Your objective
Starting at the line that contains "top: 424px ->", return every line through the end of the data exactly, without pictures.

Materials provided
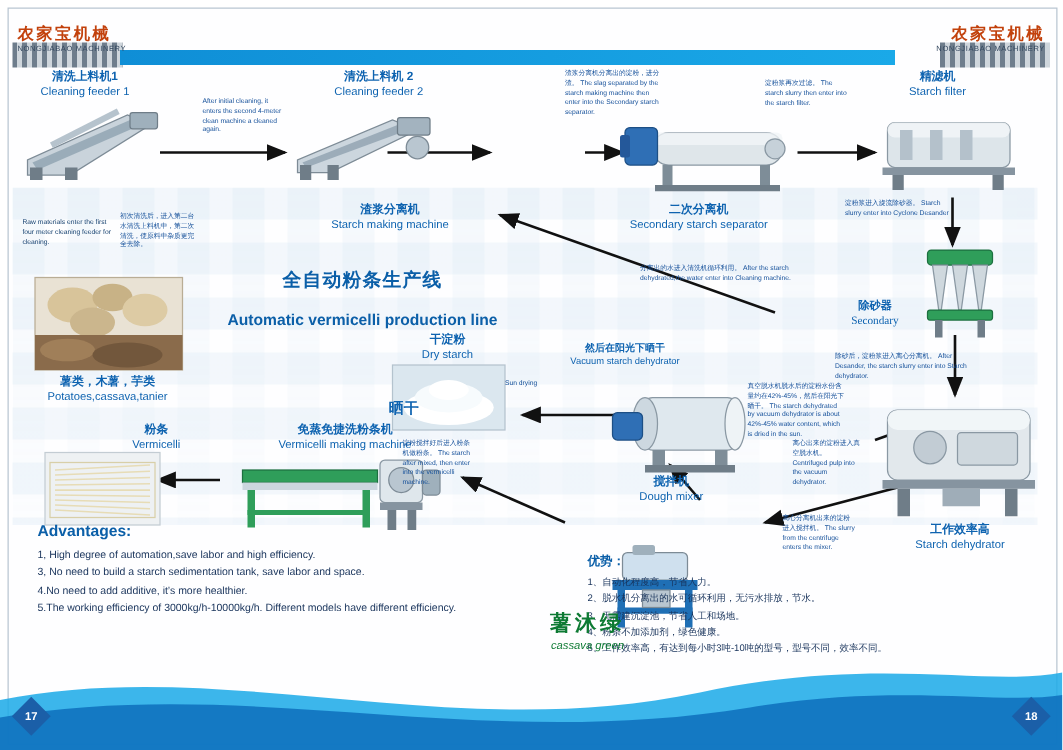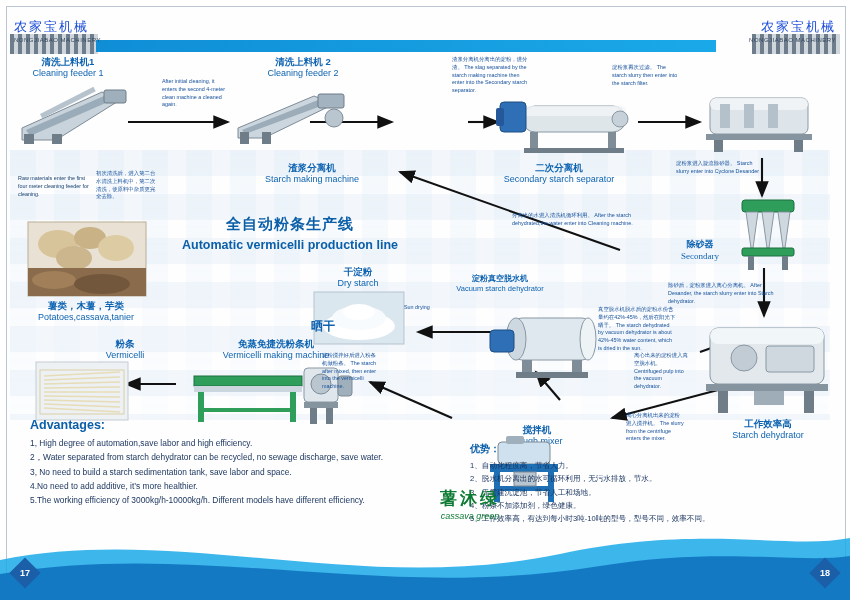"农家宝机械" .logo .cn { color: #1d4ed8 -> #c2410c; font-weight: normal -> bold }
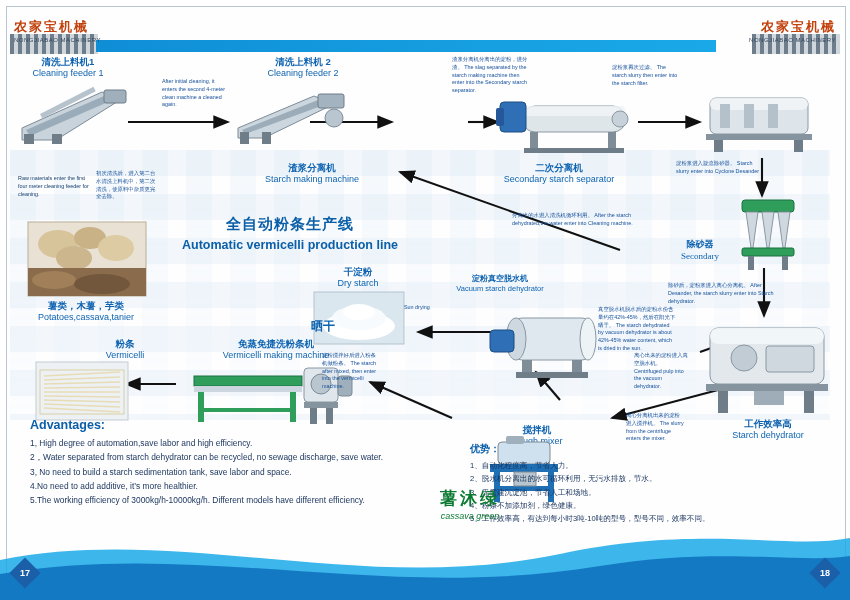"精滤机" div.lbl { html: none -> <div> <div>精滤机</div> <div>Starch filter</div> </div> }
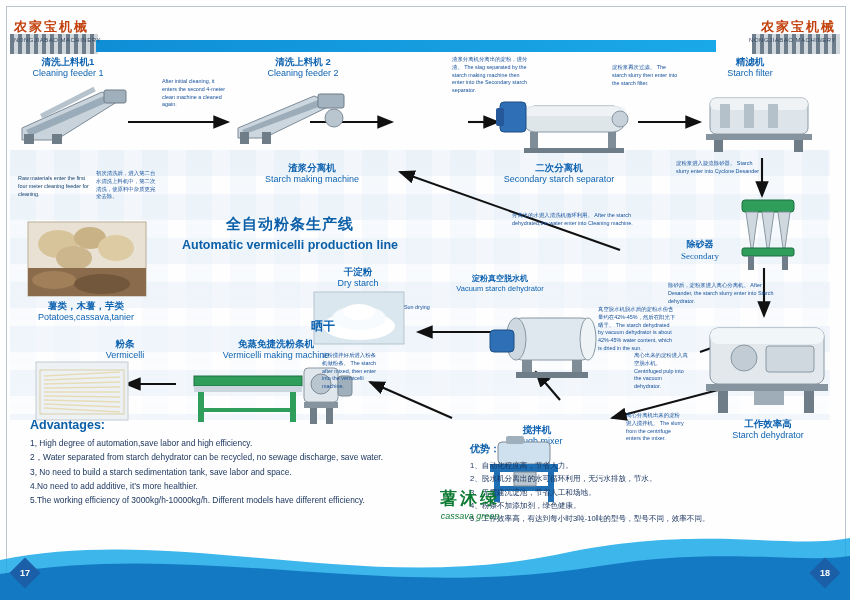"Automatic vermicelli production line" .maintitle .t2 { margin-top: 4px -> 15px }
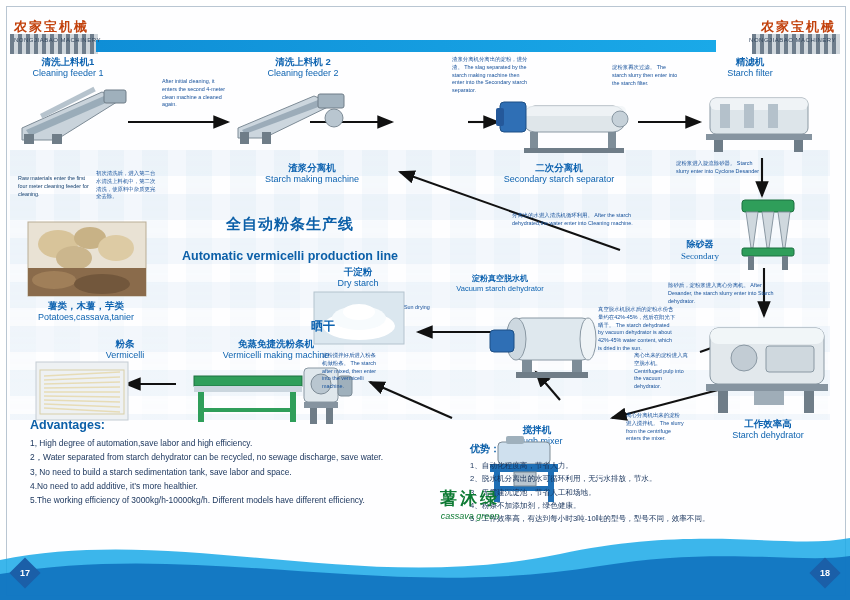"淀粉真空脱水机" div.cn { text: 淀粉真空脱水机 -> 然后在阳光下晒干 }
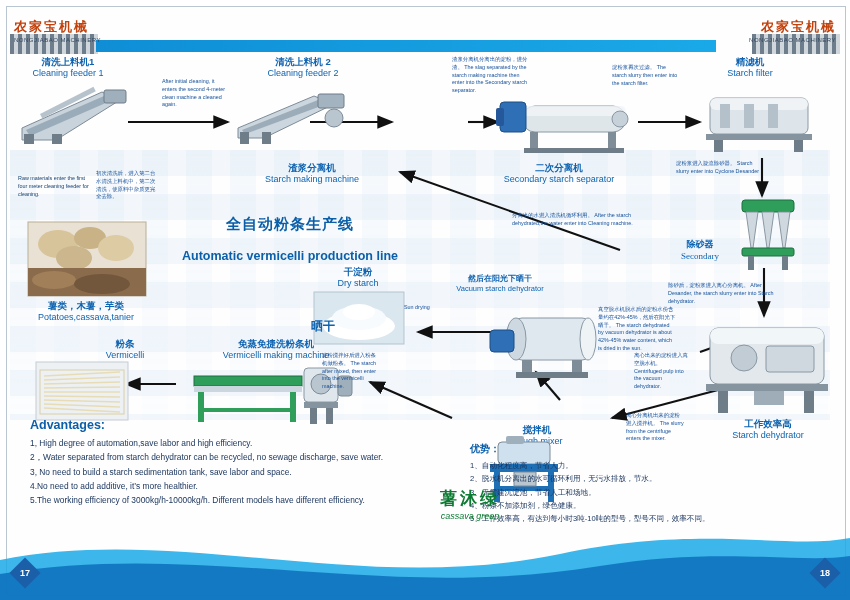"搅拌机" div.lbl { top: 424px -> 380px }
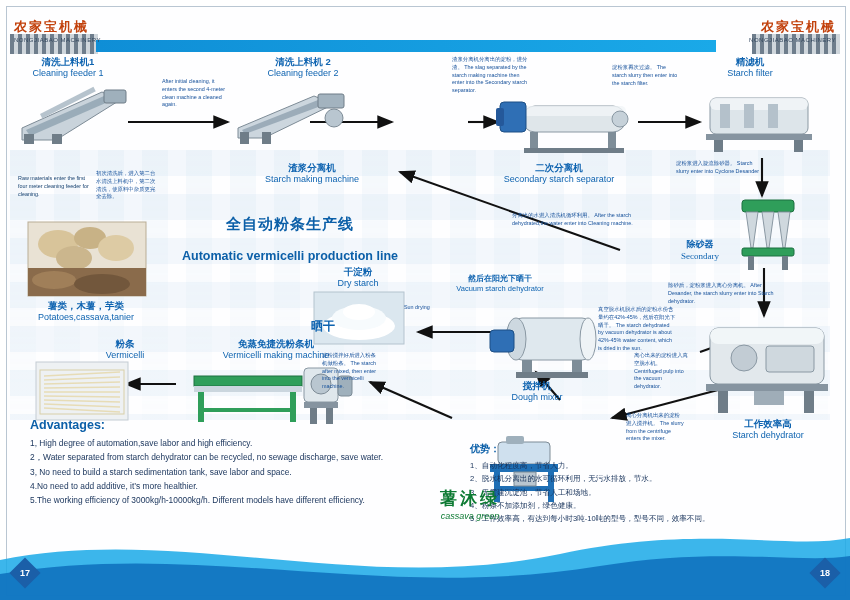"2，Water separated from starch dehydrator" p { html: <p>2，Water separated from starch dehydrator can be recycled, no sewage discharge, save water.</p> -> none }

Written response
"搅拌机" div.lbl { top: 424px -> 380px }
"2，Water separated from starch dehydrator" p { html: <p>2，Water separated from starch dehydrator can be recycled, no sewage discharge, save water.</p> -> none }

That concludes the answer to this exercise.